MD

News

Friday March 19, 2010

Advertise with us »

Festival encourages students to use alternative energy sources

Print | E-mail | Letter to the editor

Bookmark and Share

By: Shaun Nurrenbern
For the Daily
Published September 21st, 2004

Students need not look far for information — and even a
little entertainment — on the subject of fossil fuels and
alternative energy sources.

Beth Dykstra
Trumpet player Ben Polcer of the band Cloud Nine Music performed at the Energy Fest on the Diag yesterday.

More like this

The University’s ninth annual Energy Fest brought together
more than a dozen organizations to the Diag yesterdays to speak on
subjects ranging from alternative fuel sources to recycling habits,
in an effort to raise awareness about energy conservation.

Armed with a solar powered radio, SNRE prof. Gregory Keoleian
said alternative energies, many of which are currently available,
are more efficient than fossil fuels.

“If you put one unit of fossil fuel into a power plant
… you only get 0.3 units of electricity,” he said.
“That means they are only about 30 percent
efficient.”

Keoleian co-directs the University’s Center for
Sustainable Systems, which studies the long-term efficiency of
energy-producing devices.

Keoleian went on to say that if that same unit of fossil fuel
went into making the solar energy collector he was holding, energy
efficiency could be increased by 500 percent, or 3,000 percent if
the fuel went into constructing a wind powered generator. He also
spoke about biomass energy, which is produced by burning
energy-yielding plants and wood.

The day was not without its festivities. Cloud Nine Music, a
local band, performed on the steps of the Hatcher Graduate Library
in the afternoon.

A group of students from the Ann Arbor Open School, a local K-8
institution, were also in attendance as a teacher Aina Bernier
encouraged them to learn about alternate energy sources through a
scavenger hunt of the various booths.

Some kids could even be heard surveying college students,
testing their knowledge of energy sources, asking, “Do you
know what a fossil fuel is? And what is your major?”

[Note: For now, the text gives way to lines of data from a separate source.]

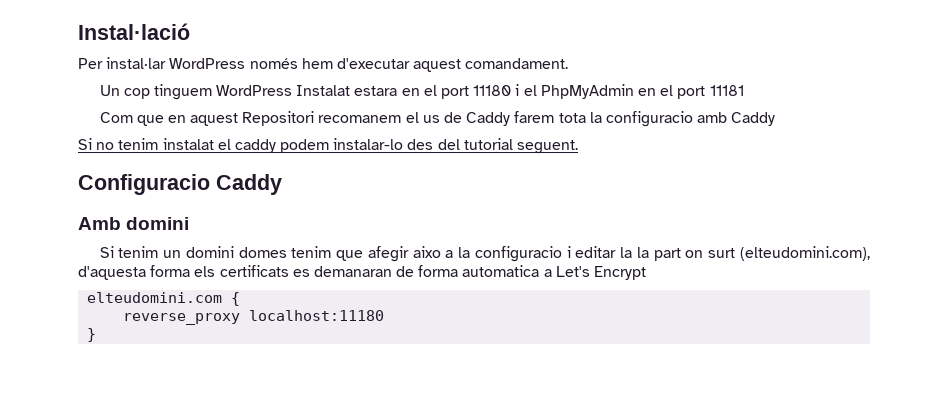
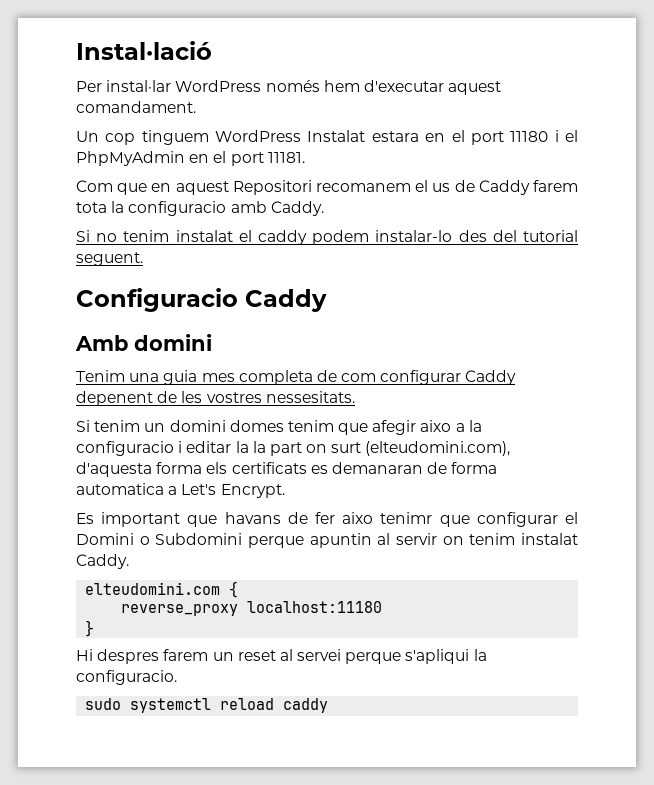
- Un cop tinguem WordPress Instalat estara en el port 11180 i el PhpMyAdmin en el port 11181
+ Un cop tinguem WordPress Instalat estara en el port 11180 i el PhpMyAdmin en el port 11181.
- Com que en aquest Repositori recomanem el us de Caddy farem tota la configuracio amb Caddy
+ Com que en aquest Repositori recomanem el us de Caddy farem tota la configuracio amb Caddy.
+ Tenim una guia mes completa de com configurar Caddy depenent de les vostres nessesitats.
- Si tenim un domini domes tenim que afegir aixo a la configuracio i editar la la part on surt (elteudomini.com), d'aquesta forma els certificats es demanaran de forma automatica a Let's Encrypt
+ Si tenim un domini domes tenim que afegir aixo a la configuracio i editar la la part on surt (elteudomini.com), d'aquesta forma els certificats es demanaran de forma automatica a Let's Encrypt.
+ Es important que havans de fer aixo tenimr que configurar el Domini o Subdomini perque apuntin al servir on tenim instalat Caddy.
+ Hi despres farem un reset al servei perque s'apliqui la configuracio.
+ sudo systemctl reload caddy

“We want to reach out to the community and we feel
we’ve done that.” Yoshiko Hill, manager of electrical
engineering for the Utilities & Plant Engineering Department
within University Plant Operations, said she was pleased at the
number of people that were stopping to talk.

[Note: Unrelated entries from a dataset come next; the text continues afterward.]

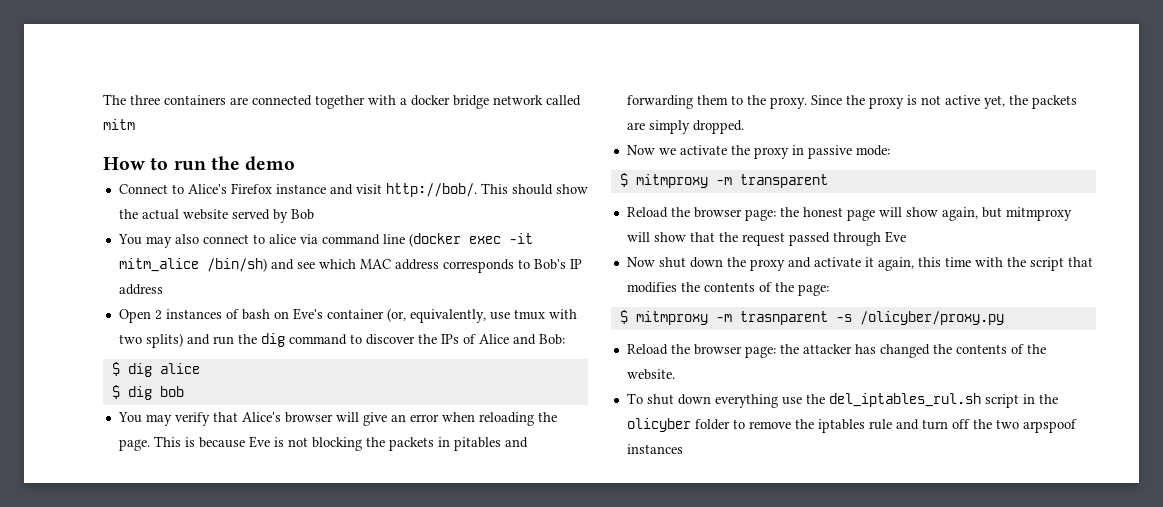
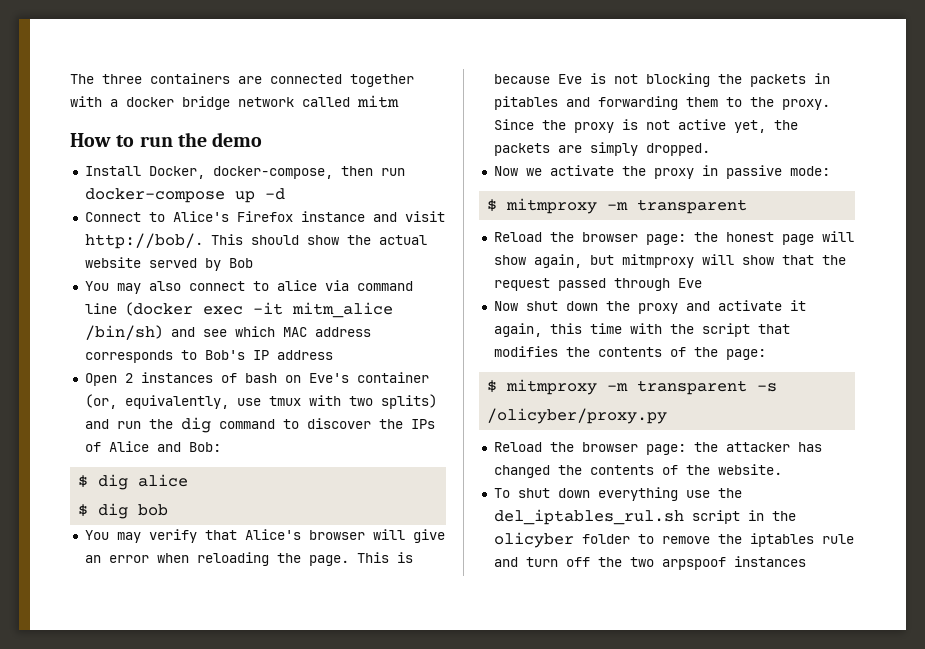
+ Install Docker, docker-compose, then run docker-compose up -d
- $ mitmproxy -m trasnparent -s /olicyber/proxy.py
+ $ mitmproxy -m transparent -s /olicyber/proxy.py

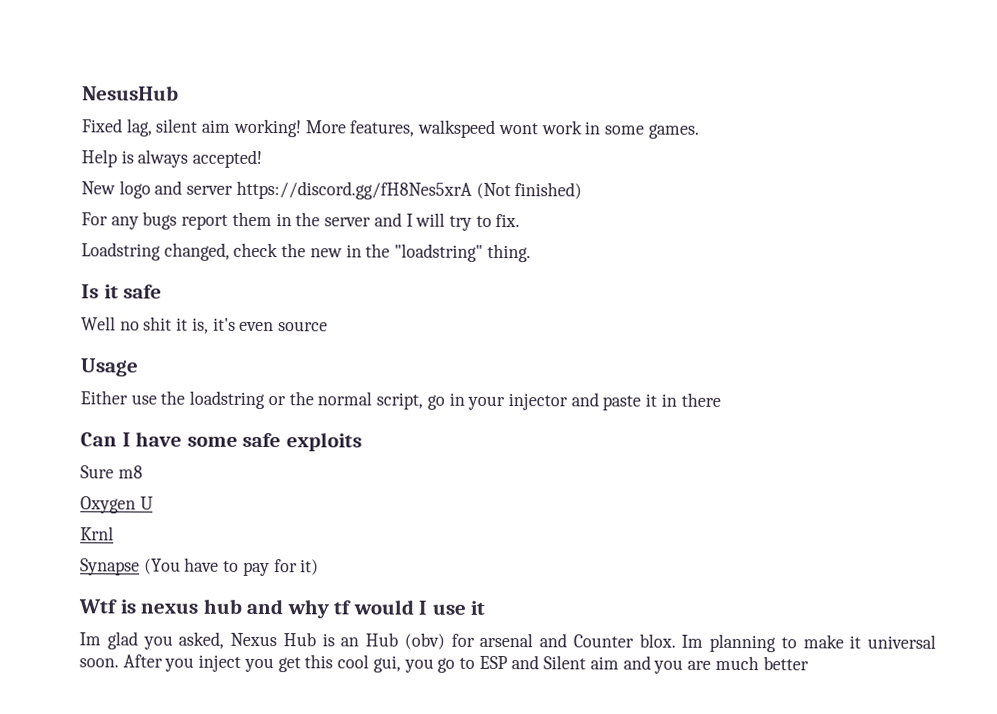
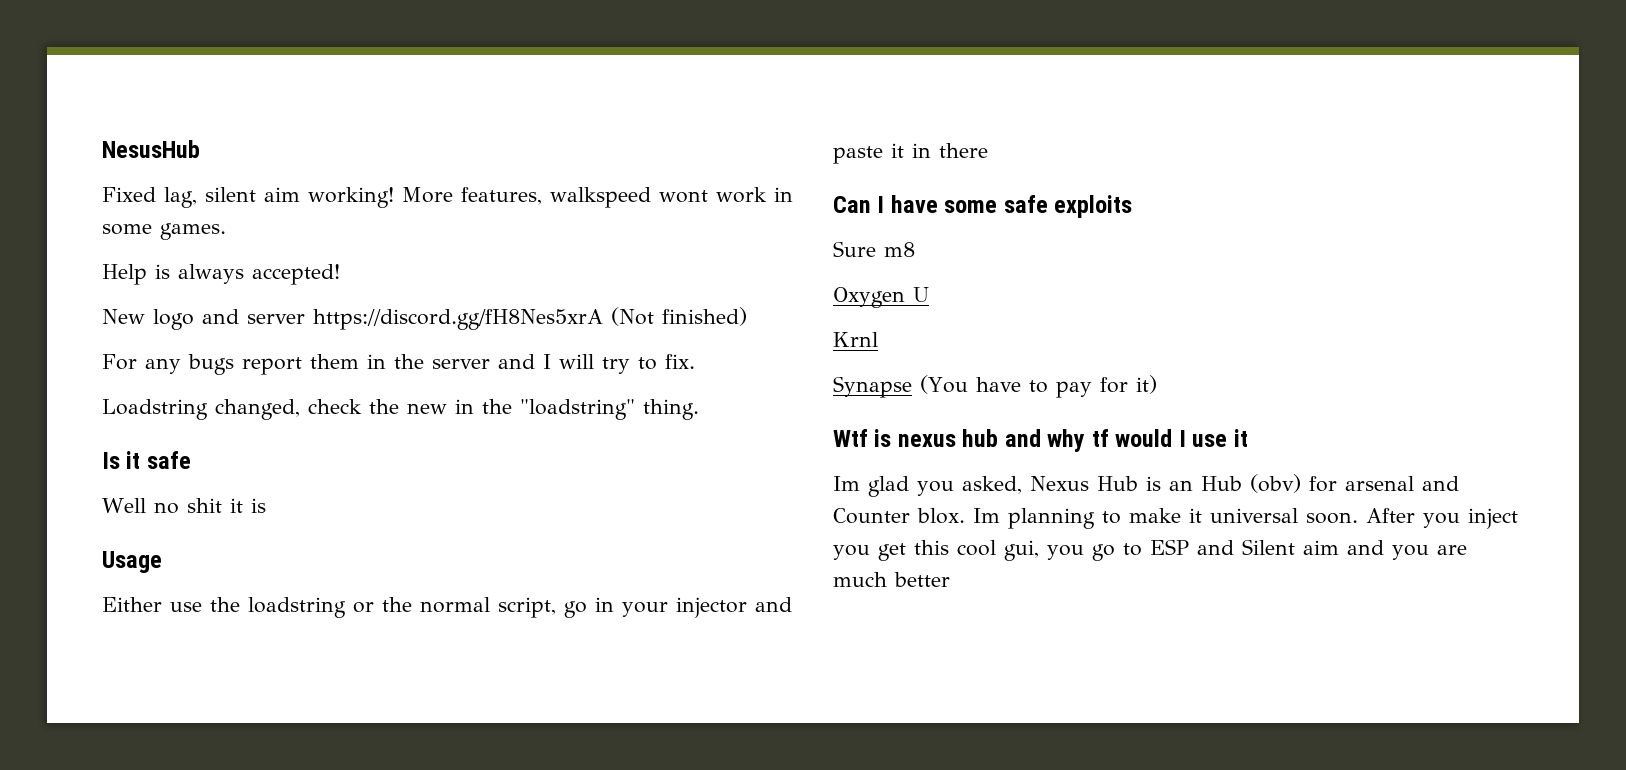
- Well no shit it is, it's even source
+ Well no shit it is

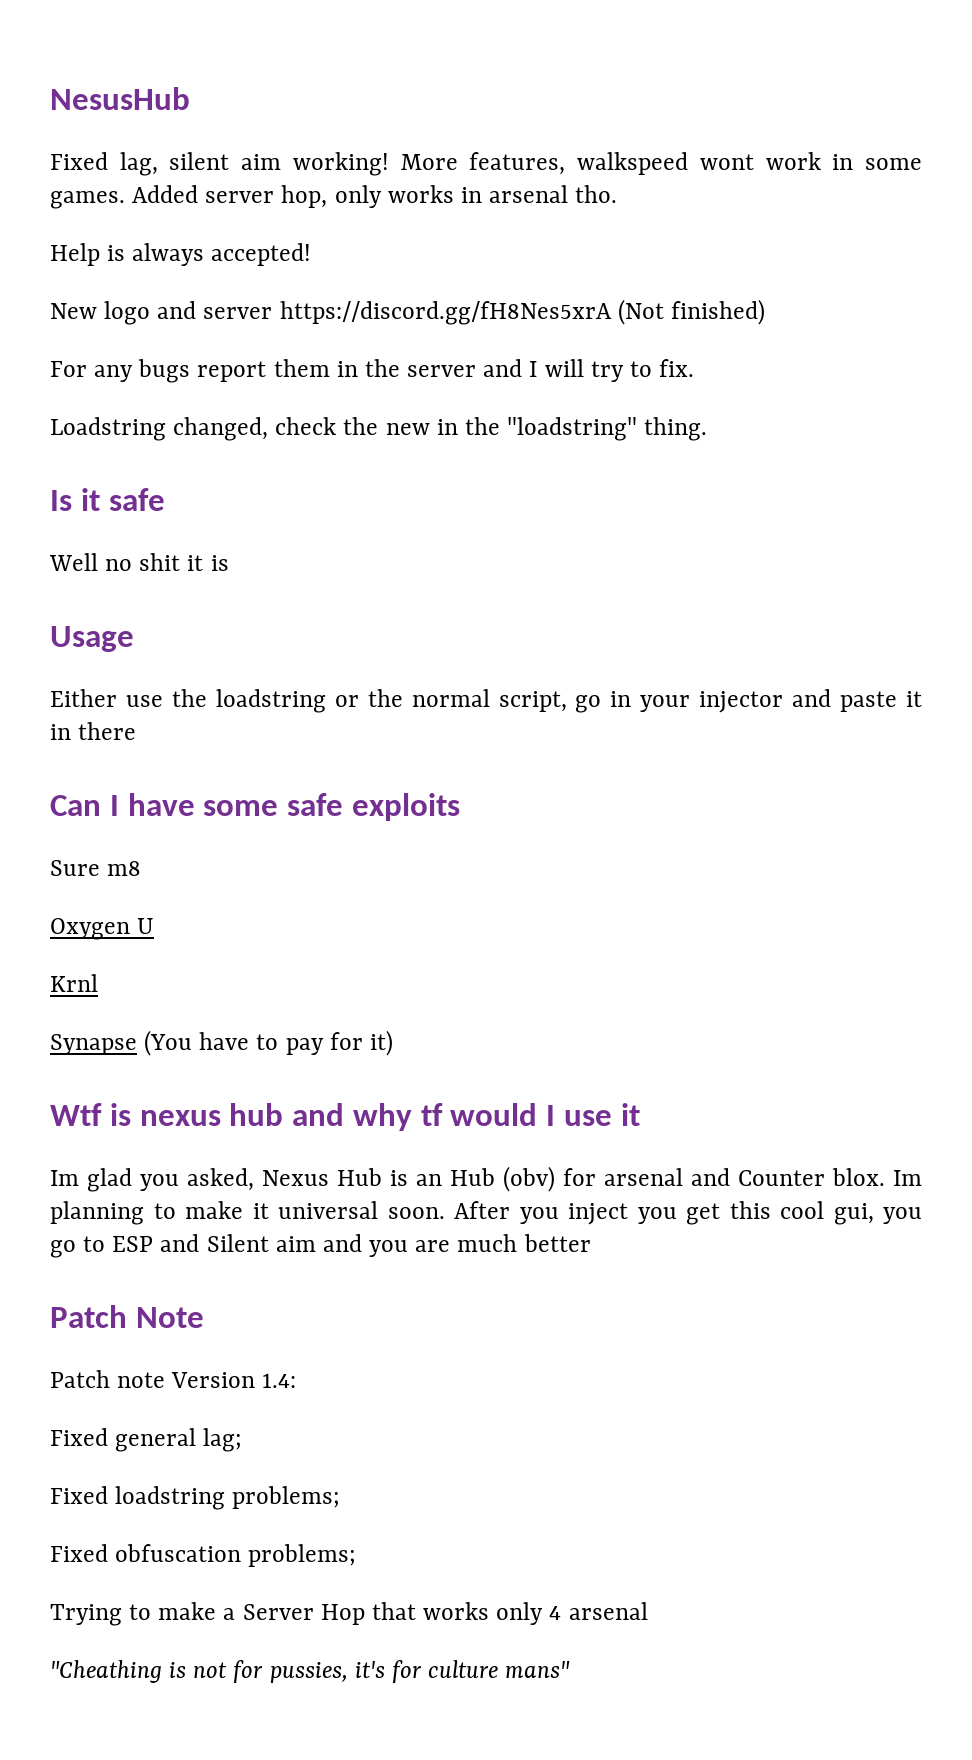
+ Added server hop, only works in arsenal tho.
+ Patch Note
+ Patch note Version 1.4:
+ Fixed general lag;
+ Fixed loadstring problems;
+ Fixed obfuscation problems;
+ Trying to make a Server Hop that works only 4 arsenal
+ "Cheathing is not for pussies, it's for culture mans"

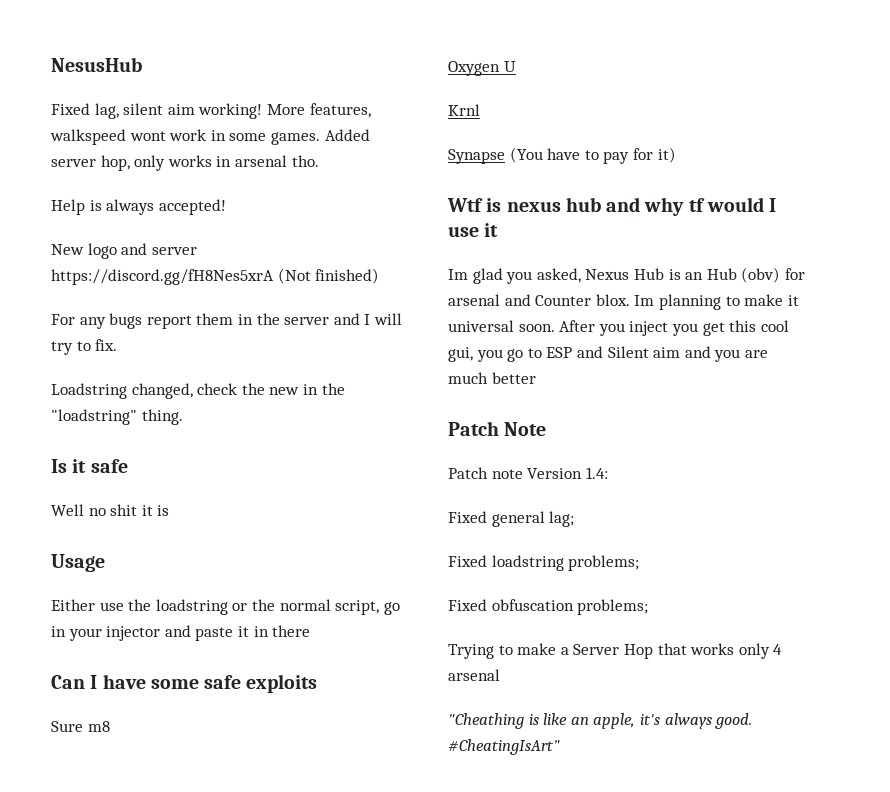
- "Cheathing is not for pussies, it's for culture mans"
+ "Cheathing is like an apple, it's always good. #CheatingIsArt"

“The first time we did this it was indoors in the
(Michigan) Union in the dead of winter,” she said. “We
decided it would be better out here in September.”

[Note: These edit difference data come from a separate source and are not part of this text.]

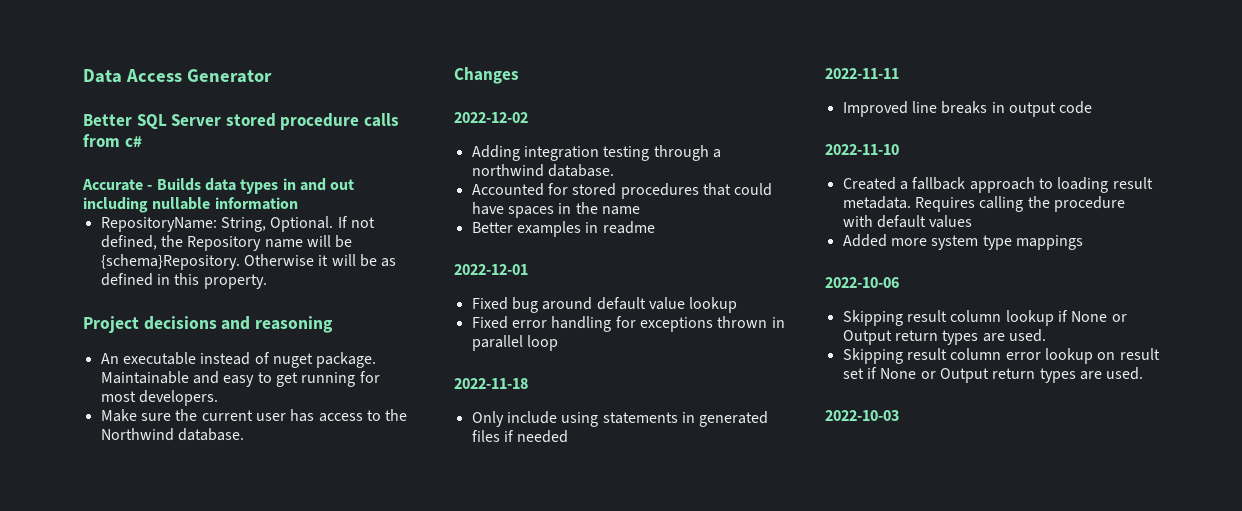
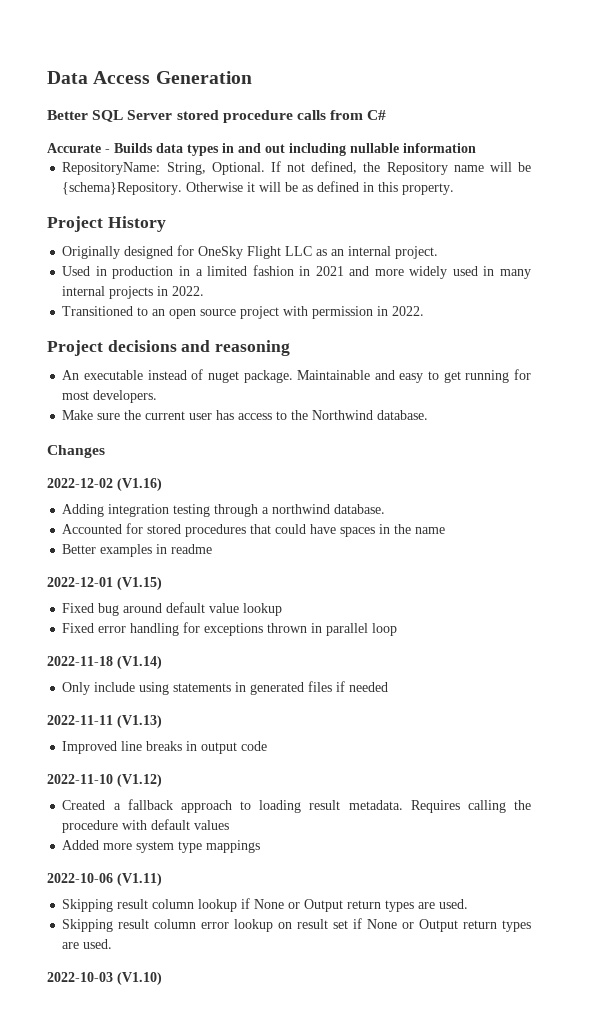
- Data Access Generator
+ Data Access Generation
- Better SQL Server stored procedure calls from c#
+ Better SQL Server stored procedure calls from C#
+ Project History
+ Originally designed for OneSky Flight LLC as an internal project.
+ Used in production in a limited fashion in 2021 and more widely used in many internal projects in 2022.
+ Transitioned to an open source project with permission in 2022.
- 2022-12-02
+ 2022-12-02 (V1.16)
- 2022-12-01
+ 2022-12-01 (V1.15)
- 2022-11-18
+ 2022-11-18 (V1.14)
- 2022-11-11
+ 2022-11-11 (V1.13)
- 2022-11-10
+ 2022-11-10 (V1.12)
- 2022-10-06
+ 2022-10-06 (V1.11)
- 2022-10-03
+ 2022-10-03 (V1.10)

Other groups in attendance to promote alternative energies
included the University’s Solar Car Team, which is preparing
for a cross-country race in July, and the Michigan Solar House
Project, which will break ground in 2005 on a house that will
generate its own electricity and treat all its sewage.

Both teams focus on showing that solar energy can replace fossil
fuels in devices we use everyday.

The Energy Fest will conclude tomorrow with another gathering on
North Campus’s Portico Plaza from 11 a.m. to 2 p.m.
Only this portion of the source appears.